In navigation click Networking and then click Virtual Cloud Networks.
Click on the VNC reported.
Click Create Subnet.
In Create Subnet, Select Compartment and Enter Name for Subnet.
For Subnet Type, Select Regional type as this can be used in any AD for the Region.
Enter the CIDR block, route table for the subnet.
Select Subnet Access as Private or Public to control access to the subnet.
Configure DNS Label, Domain Name and DHCP options.
Configure Security Lists.
Click Create. Repeat the above steps to add more then one subnets.
Important:
If both stateful and stateless rules are configured, and there's traffic that matches both a stateful and stateless rule in a particular direction, the stateless rule takes precedence and the connection is not tracked. In this case a corresponding rule in the other direction is needed for the response traffic to be allowed.
If stateless security rules are configured to allow traffic to/from endpoints outside the VCN, it's important to add a security rule that allows ingress ICMP traffic type 3 code 4 from source 0.0.0.0/0 and any source port. This rule enables instances to receive Path MTU Discovery fragmentation messages. This rule is critical for establishing a connection to instances. Without it, instances experience connectivity issues.

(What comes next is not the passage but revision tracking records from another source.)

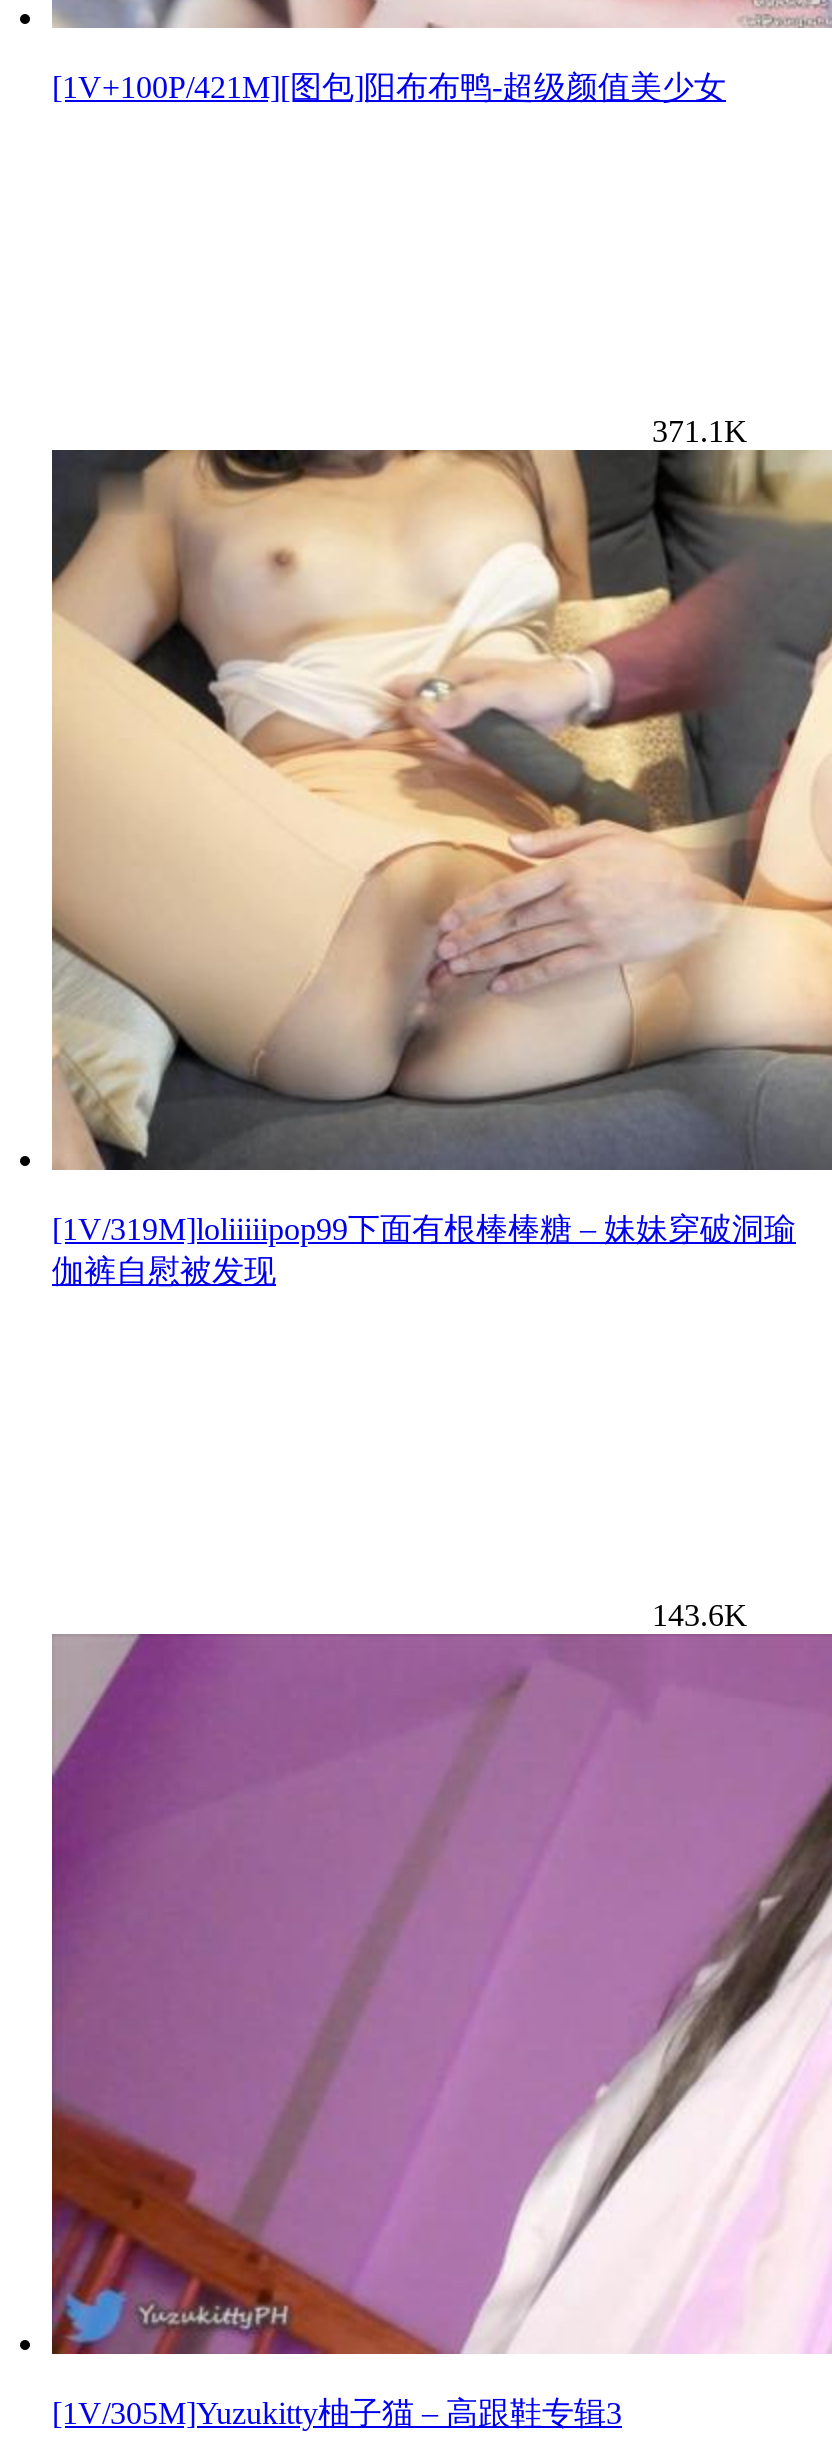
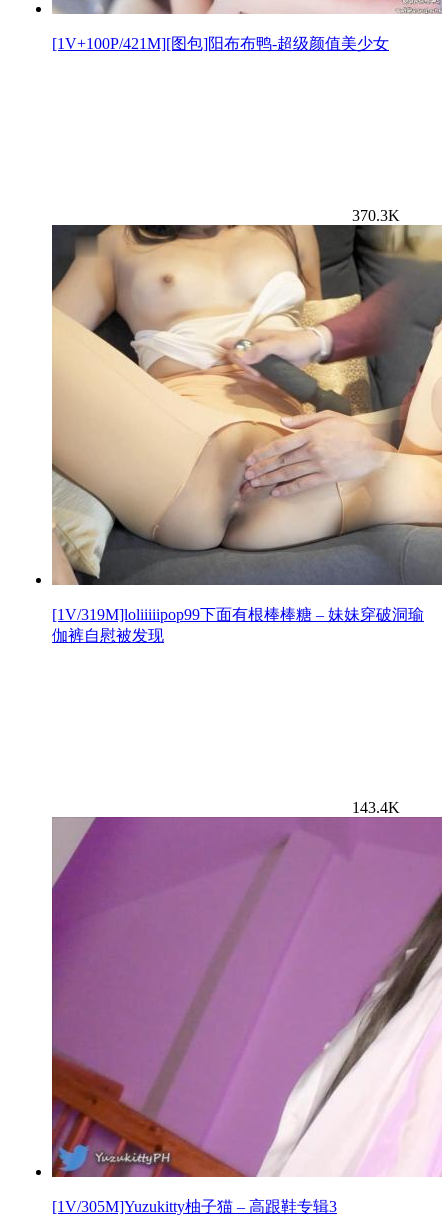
- 371.1K
+ 370.3K

- 143.6K
+ 143.4K
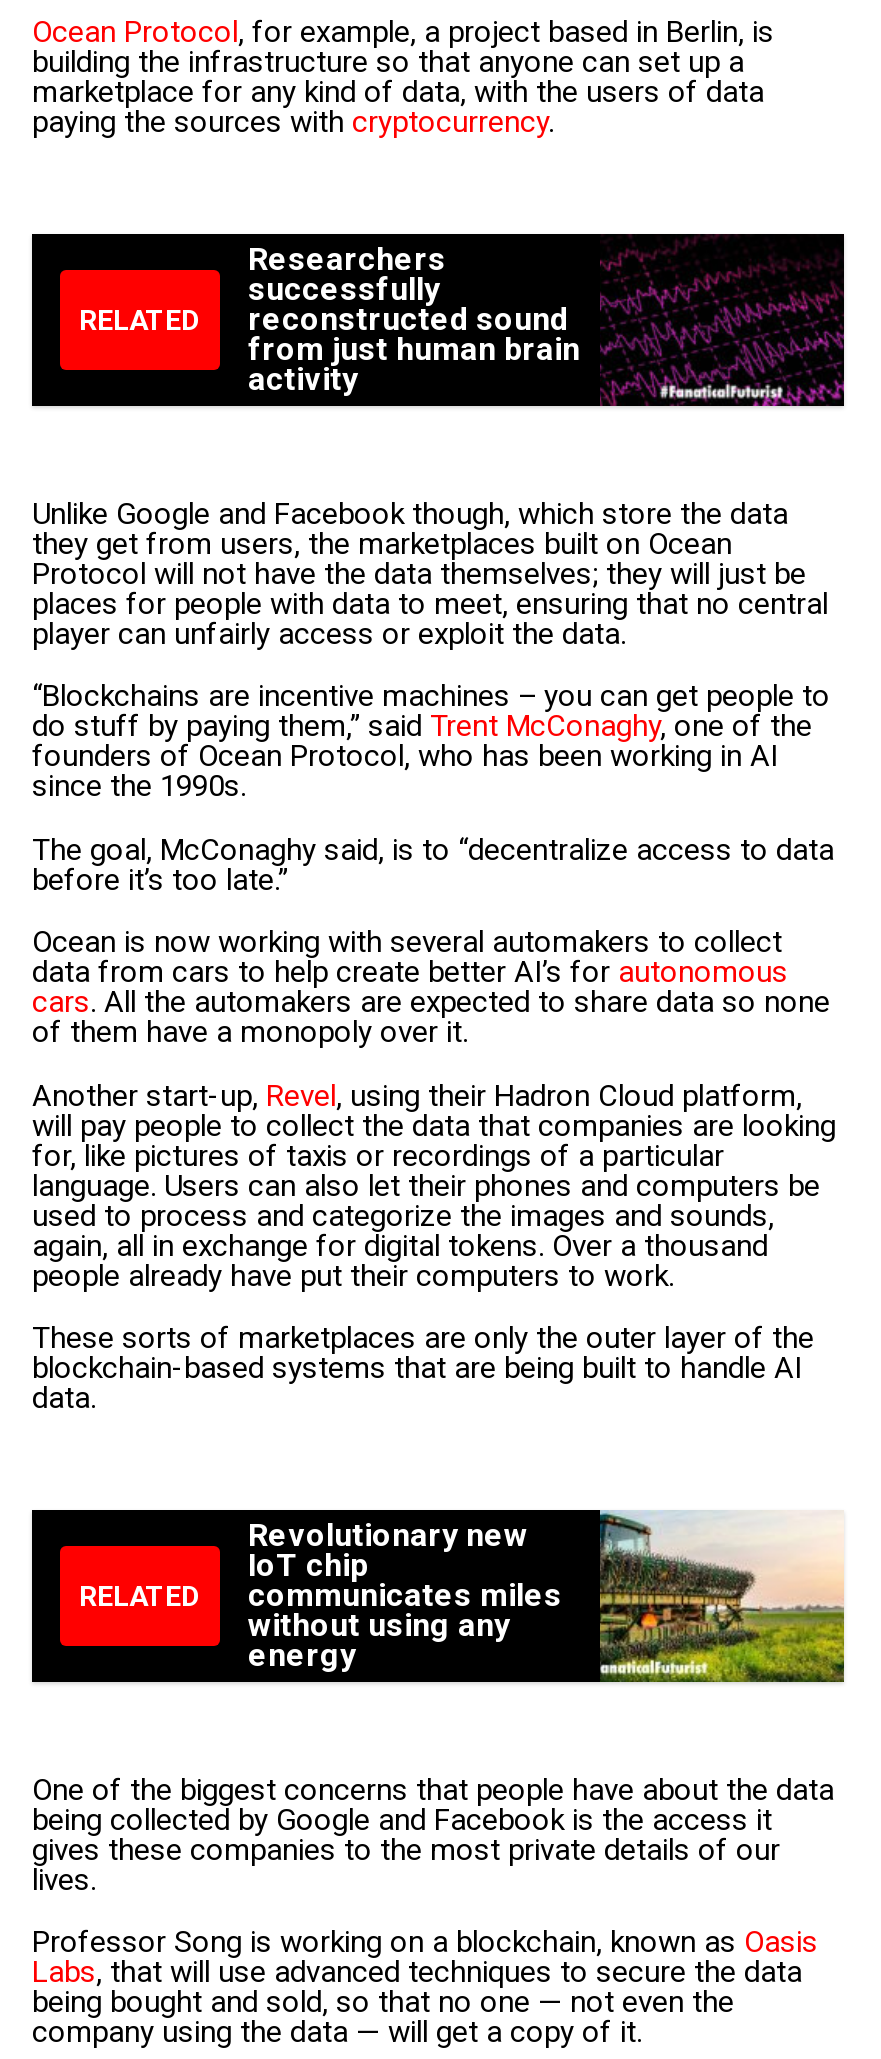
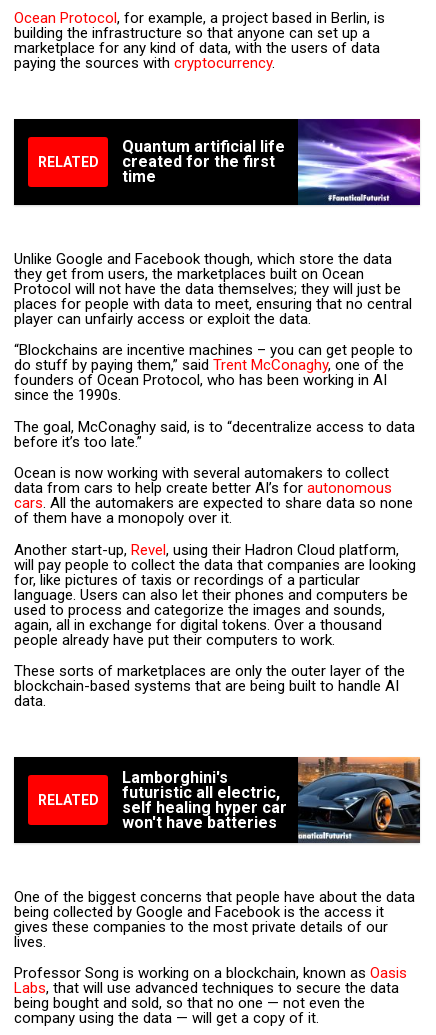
- [image]
- Researchers
- successfully
- reconstructed sound
- from just human brain
- activity
+ [image]
+ Quantum artificial life
+ created for the first
+ time

- [image]
- Revolutionary new
- IoT chip
- communicates miles
- without using any
- energy
+ [image]
+ Lamborghini's
+ futuristic all electric,
+ self healing hyper car
+ won't have batteries
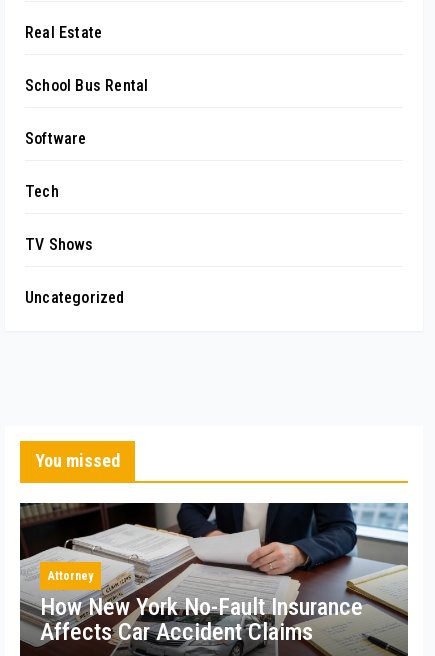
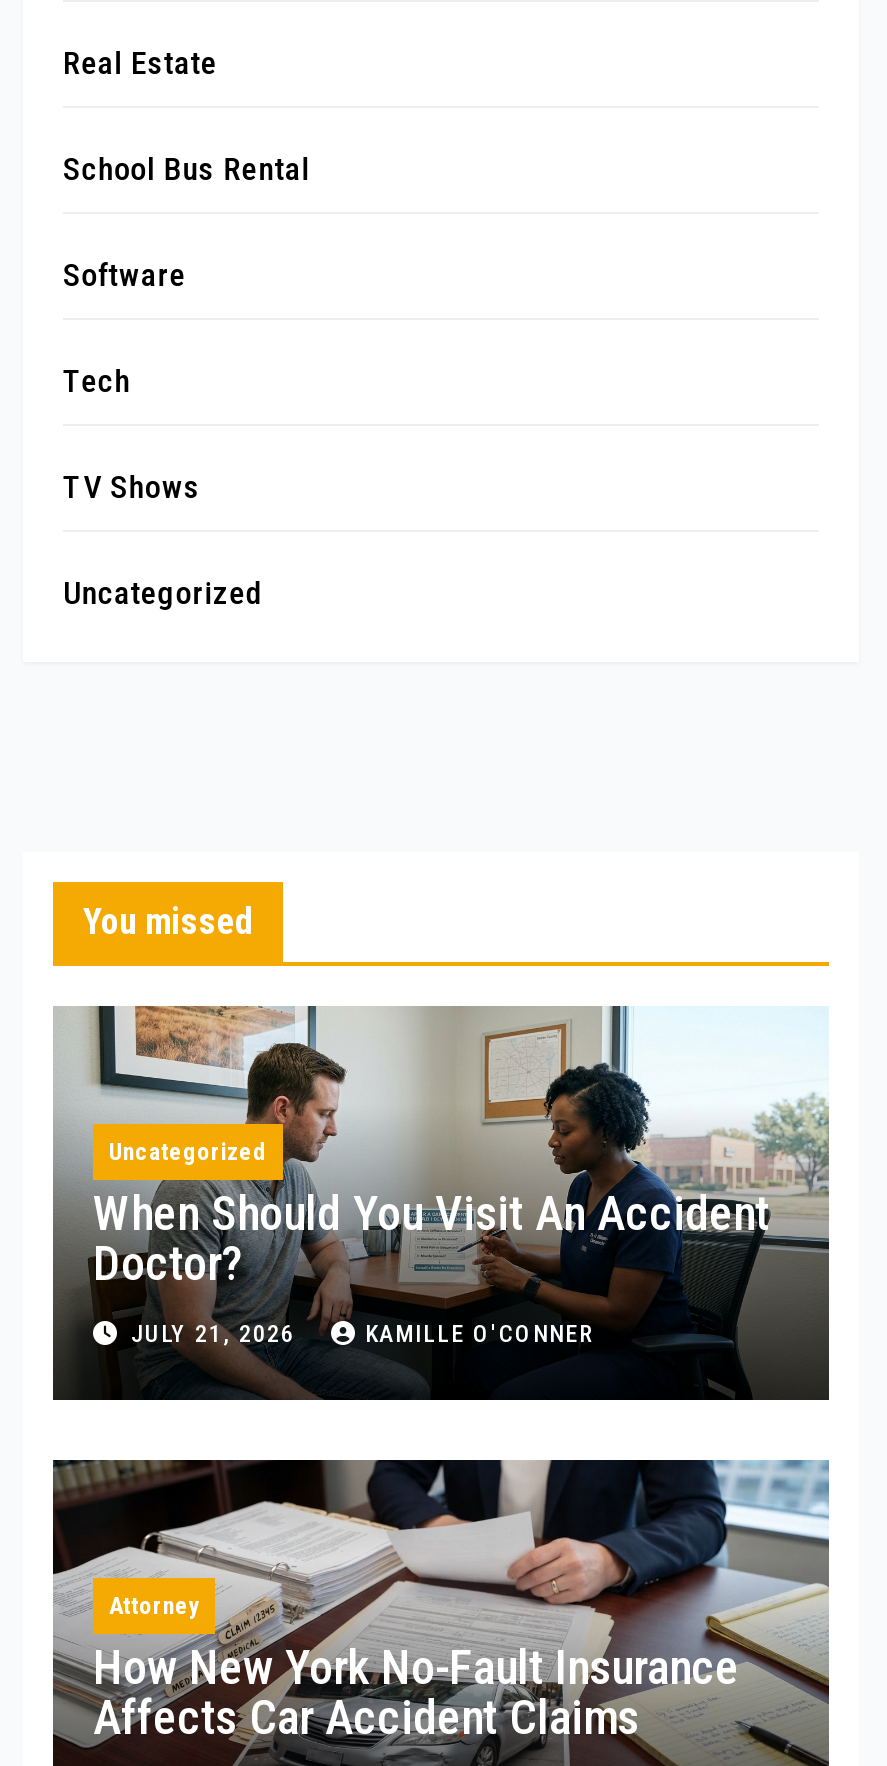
+ [image]

+ [image]
+ Uncategorized
+ When Should You Visit An Accident
+ Doctor?
+ JULY 21, 2026
+ KAMILLE O'CONNER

Instances can send or receive UDP traffic. If a UDP packet is too large for the connection, it is fragmented. However, only the first fragment from the packet contains the protocol and port information. If the security rules that allow this ingress or egress traffic specify a particular port number (source or destination), the fragments after the first one are dropped. If instances expect to send or receive large UDP packets, set both the source and destination ports for the applicable security rules to ALL , instead of a particular port number.